Suppose I were to write a game called Accused, and pay money to the US Courts system so that every time a particular judge used the word I was entitled to shout out "buy my game". Or if that's too disruptive, how about I get to project it on a screen next to the judge? Pretty soon, my game and that judge are going to become associated in the minds of people present, whether the judge endorses my game or not.

>I do get the impression you're bothered by those sponsored links, though, and that's interesting.

I regard it as potentially a form of libel. By forming the association in a public place and denying me the ability to repudiate it, links are being made between me (as author of my book) and a product. If the product is no good, people will remember that it was associated with me, which may adversely affect my reputation (assuming I had one).

It's bad enough that people can piggy-back on my work (the book) to sell their products (whatever). It's seriously annoying if they can mess up and my book suffers as a result.

Richard

12.

Interesting.

Would it bother you if I said to someone in a public place: "If you're interested in Richard's book, you might be interested in There.com, digital photography, and snow peas"? Would it make a difference to you whether I actually thought there were some relevant connection between DVW and snow peas? Or if I owned stock in a snow peas distributor?

13.

"It was something that might arise at the end of a more graduated process of diversification, though."

Lots of interpretations between the lines here. Leaving speculation behind, if it makes business sense, you just do it. If you lack the funds and it still makes business sense, you get funding, because it makes busines sense. If you lack the human resources, you hire them and delegate. If you want a turnkey solution you go out and buy a work-in-progress closer to launch like Project Entropia, or even a launched product and retrofit it then put a liason or management team in place and presto! The point: If it really made business sense they would go ahead and do it. Barring any losses in translation, that statement looks less like business acumen, and more like a dose of the Jedi hand wave/mind trick... "This is not the business we are looking for"...

14.

Richard> It's bad enough that people can piggy-back on my work (the book) to sell their products..
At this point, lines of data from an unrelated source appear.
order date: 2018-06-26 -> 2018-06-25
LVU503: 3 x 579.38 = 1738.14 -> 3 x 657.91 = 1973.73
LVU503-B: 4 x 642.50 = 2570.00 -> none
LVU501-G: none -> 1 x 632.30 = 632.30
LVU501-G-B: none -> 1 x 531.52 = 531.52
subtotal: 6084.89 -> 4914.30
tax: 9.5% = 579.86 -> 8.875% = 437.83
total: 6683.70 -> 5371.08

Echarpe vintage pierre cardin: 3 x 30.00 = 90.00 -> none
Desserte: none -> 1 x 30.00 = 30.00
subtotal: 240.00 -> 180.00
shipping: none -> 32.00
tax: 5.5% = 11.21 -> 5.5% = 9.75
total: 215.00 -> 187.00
Greg> Would it bother you if I said to someone in a public place..

And what about a book shop?

Unless there is a contract with a publisher I thought that a book shop is free to put DVW next to ’10 reasons to vote for [insert your least fav politico / party / junta here]’ or even one of those staff notice things next some other book that no one has heard of saying ‘if your interested in VW design buy this one as its much much better that certain other books we could name – hint hint’ – or some form of words that avoid libel; noting that the shopper may well find this note through asking for Richard’s fine book then being put off by some scoundrel’s scribblin. OK, not a good idea for the shop to do this, probably not good business sense – but not legal, mmm?

Just like a supermarket can put lard next to the-we-believe -in-all-things-healthy muesli next to lard; or books on the devil next to ones on god etc.
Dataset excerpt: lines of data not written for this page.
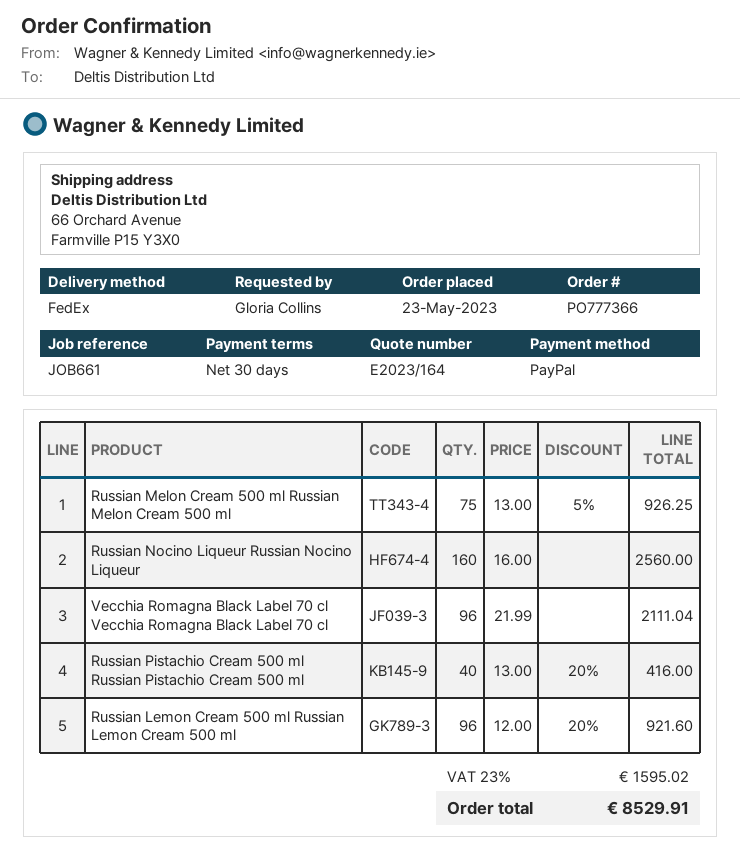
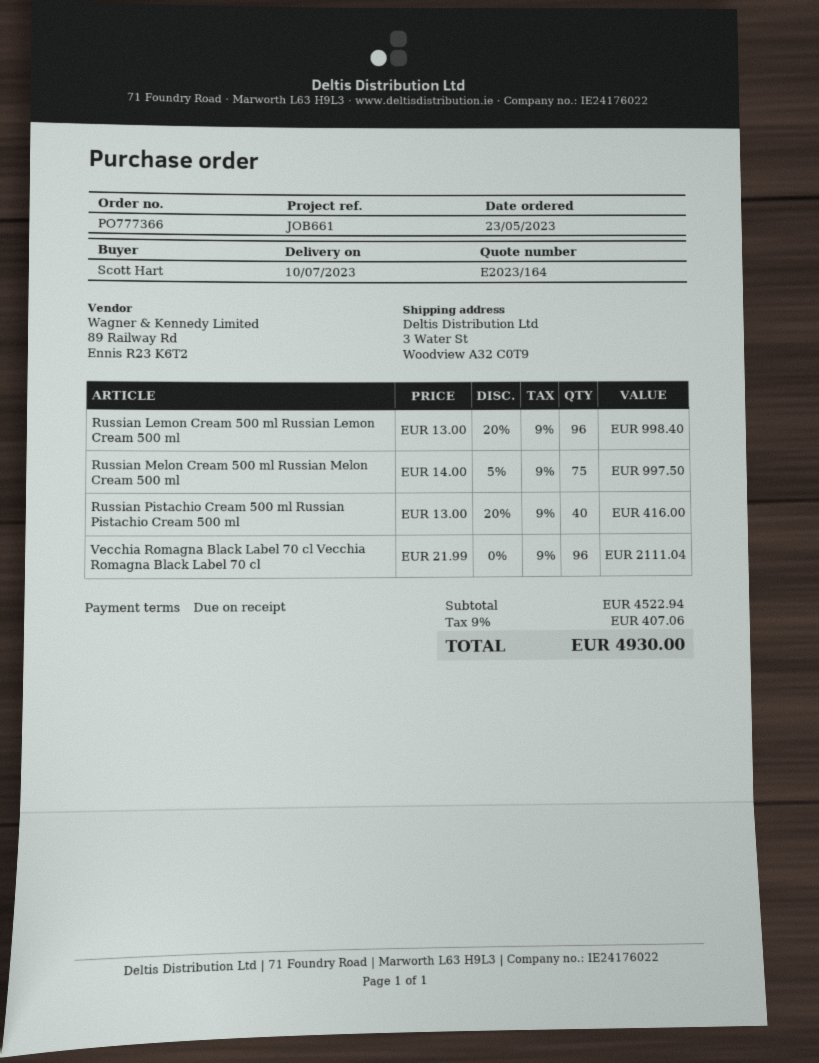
payment terms: 30 days -> on receipt
ordered by: Gloria Collins -> Scott Hart
ship to: 66 Orchard Avenue, Farmville P15 Y3X0 -> 3 Water St, Woodview A32 C0T9
Russian Melon Cream 500 ml Russian Melon Cream 500 ml: 75 x 13.00 - 5% = 926.25 -> 75 x 14.00 - 5% = 997.50
Russian Nocino Liqueur Russian Nocino Liqueur: 160 x 16.00 = 2560.00 -> none
Russian Lemon Cream 500 ml Russian Lemon Cream 500 ml: 96 x 12.00 - 20% = 921.60 -> 96 x 13.00 - 20% = 998.40
tax: 23% = 1595.02 -> 9% = 407.06
total: 8529.91 -> 4930.00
Or maybe this is different, i have not closely read the Playboy case yet, but in the case where someone makes an active choice based on a registered or unregistered mark then is given (in addition but close association) other information there seems to be an arguable case for dilution. Maybe Richard needs to brand and trademark him self then claim that, in effect, his public persona has been diluted. Ah back to persona as property - i knew i could get it in somehow :)

15.

Greglas>Would it bother you if I said to someone in a public place: "If you're interested in Richard's book, you might be interested in There.com, digital photography, and snow peas"?

No, but it might if you said: "If you're interested in Richard's book, you might be interested in Nazism, slavery and rape". The fact you said it rather than wrote it makes it more slander than libel, but wouldn't make me any less unhappy (assuming I found out about it).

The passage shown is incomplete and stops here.